Could you please reproduce the entries exactly, leaving out any pictures?

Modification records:
=-=-=

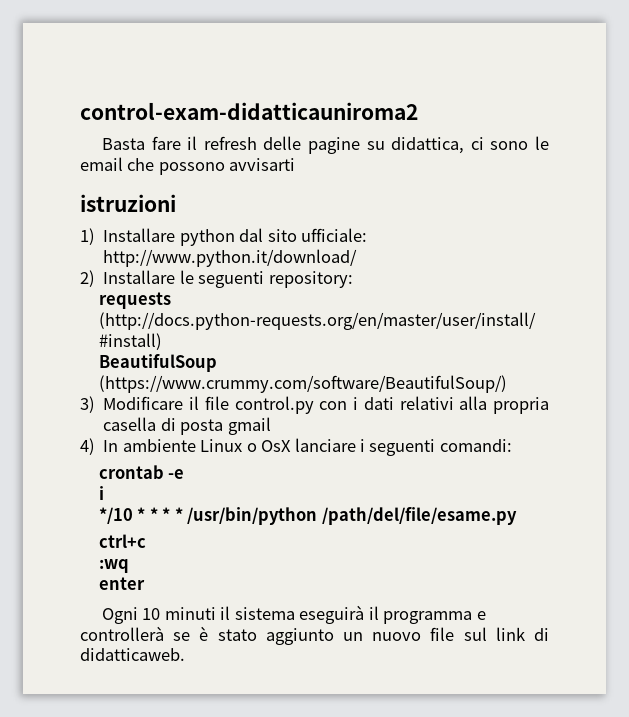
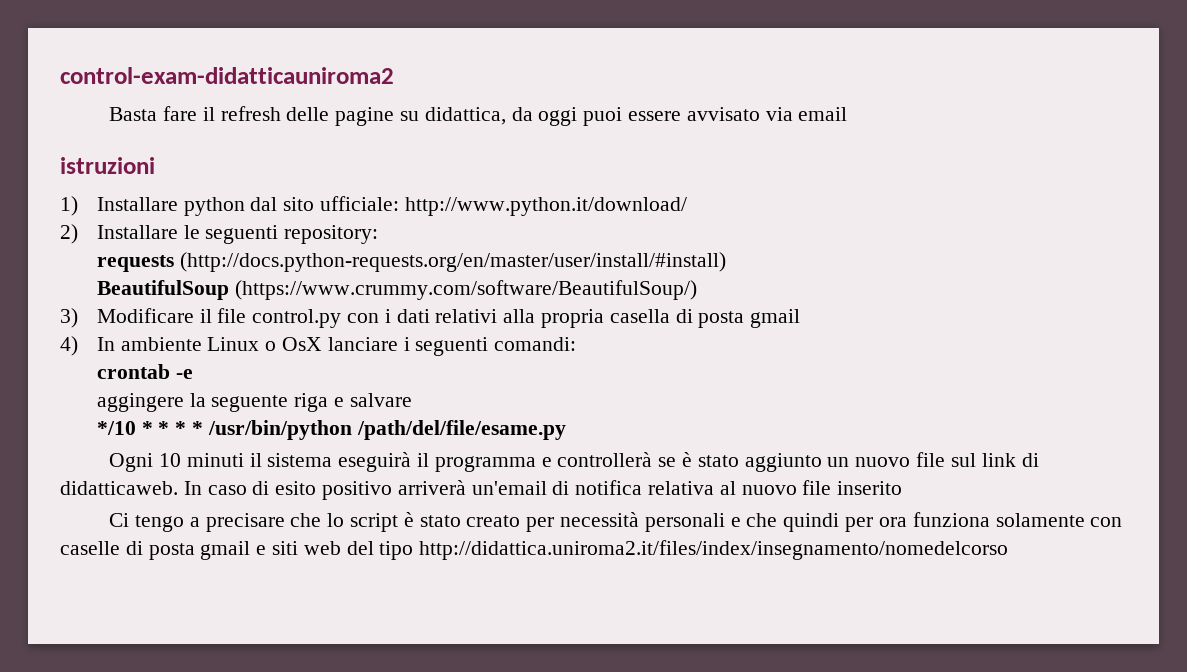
- Basta fare il refresh delle pagine su didattica, ci sono le email che possono avvisarti
+ Basta fare il refresh delle pagine su didattica, da oggi puoi essere avvisato via email
  crontab -e
- i
+ aggingere la seguente riga e salvare
- ctrl+c
- :wq
- enter
+ In caso di esito positivo arriverà un'email di notifica relativa al nuovo file inserito
+ Ci tengo a precisare che lo script è stato creato per necessità personali e che quindi per ora funziona solamente con caselle di posta gmail e siti web del tipo http://didattica.uniroma2.it/files/index/insegnamento/nomedelcorso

=-=-=

Exercise response:
- Basta fare il refresh delle pagine su didattica, ci sono le email che possono avvisarti
+ Basta fare il refresh delle pagine su didattica, da oggi puoi essere avvisato via email
  crontab -e
- i
+ aggingere la seguente riga e salvare
- ctrl+c
- :wq
- enter
+ In caso di esito positivo arriverà un'email di notifica relativa al nuovo file inserito
+ Ci tengo a precisare che lo script è stato creato per necessità personali e che quindi per ora funziona solamente con caselle di posta gmail e siti web del tipo http://didattica.uniroma2.it/files/index/insegnamento/nomedelcorso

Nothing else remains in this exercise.